耐病性検定のため病原菌の培養を行っています

先輩社員が交配しています

研究農場の育種担当者(ブリーダー)の業務内容は品種開発と普及活動に分けられます。
一つ目の品種開発は1年単位で回っていきます。播種→作物の管理→調査→選抜→採種というサイクルを何度も繰り返すことで有望な系統を作り上げます。その後、農家の方々に栽培していただき評価を受けたものが品種として販売されます。野菜の品種開発には10年以上の時間がかかっており、気の長い仕事です。しかし、自分の生み出した品種で農家の方々の労力や収益に貢献できる非常にやりがいのある仕事だと感じています。

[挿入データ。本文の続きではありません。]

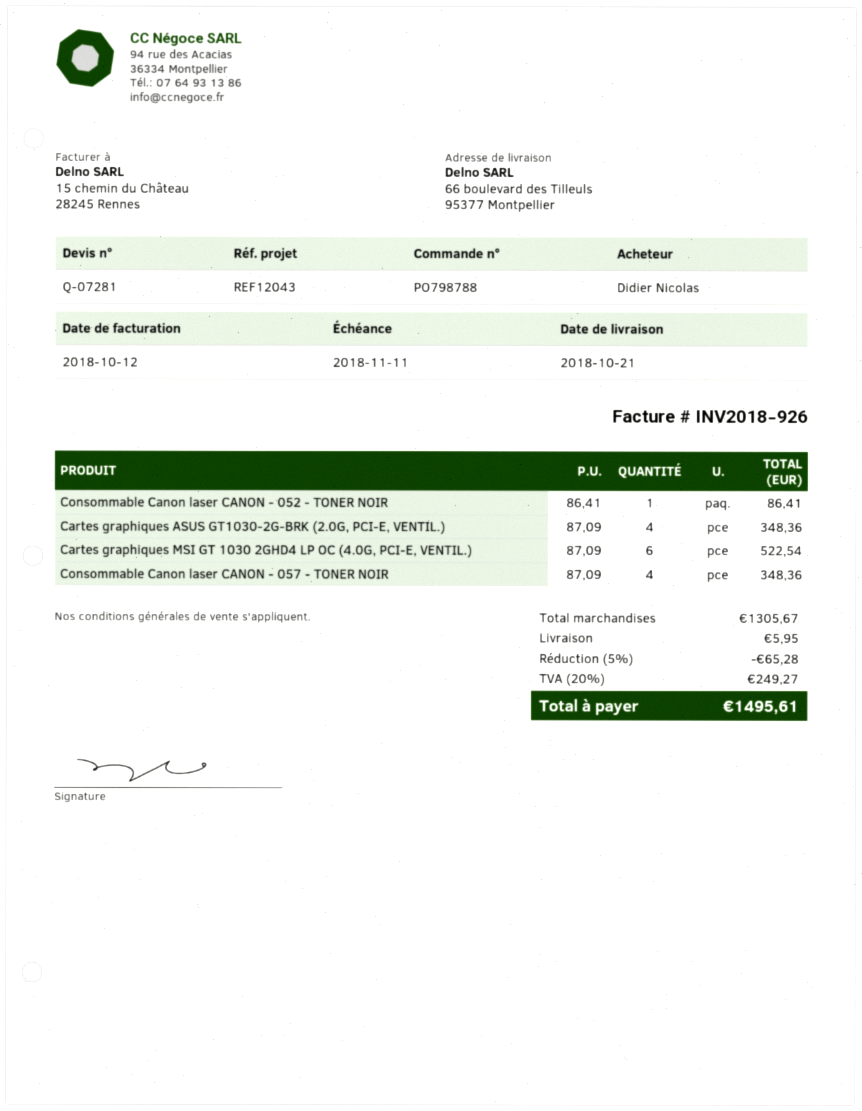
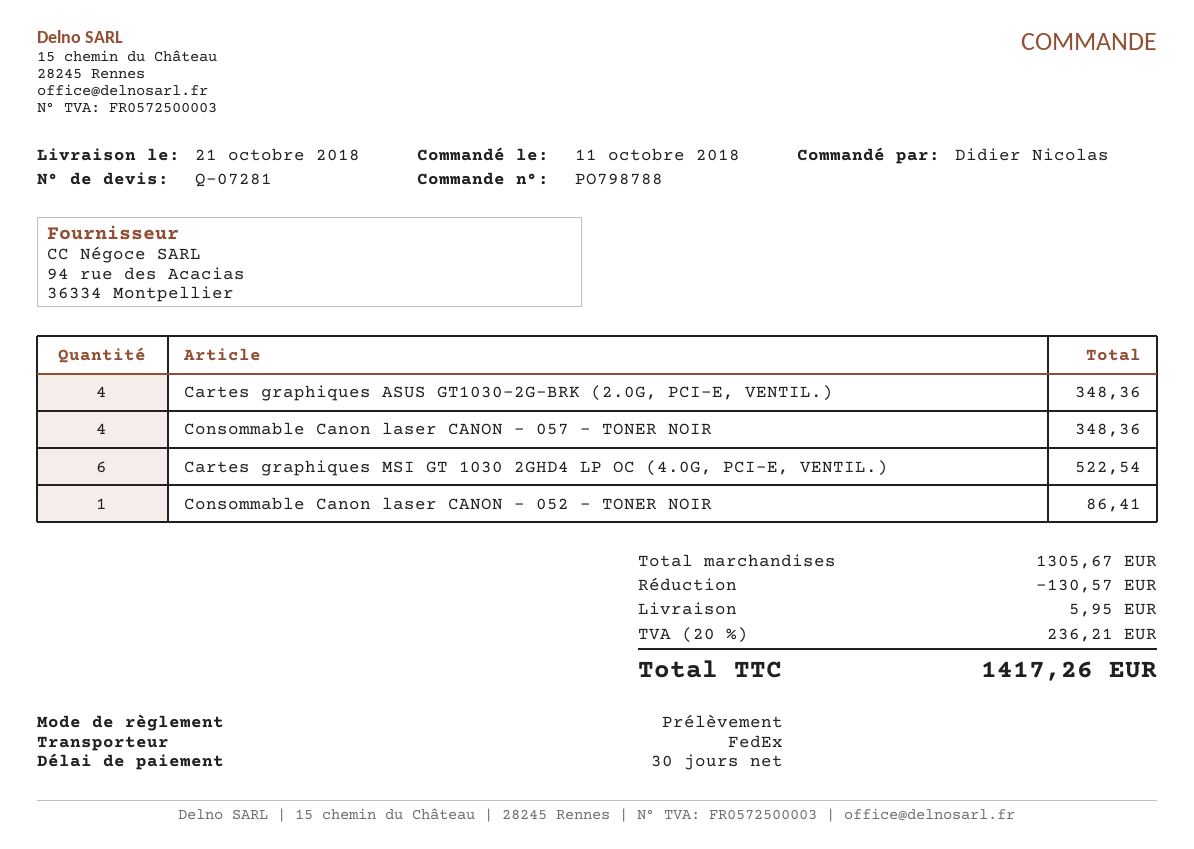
discount: 65.28 -> 130.57
tax: 20% = 249.27 -> 20% = 236.21
total: 1495.61 -> 1417.26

二つ目の普及活動は農家の方々に情報を提供することです。研究農場に来場していただくこともあれば、営業に同行してお客さまを訪問し、品種の紹介、栽培に関する情報提供などを行っています。その際、各地域で行っている試作品種の特性の違いやお客さまが求める形質などの情報収集をすることも重要な業務となります。
実際、ブリーダーは畑に出て、泥臭く仕事をすることが多いですが、野菜の新品種を開発できる非常に魅力的な仕事だと感じています。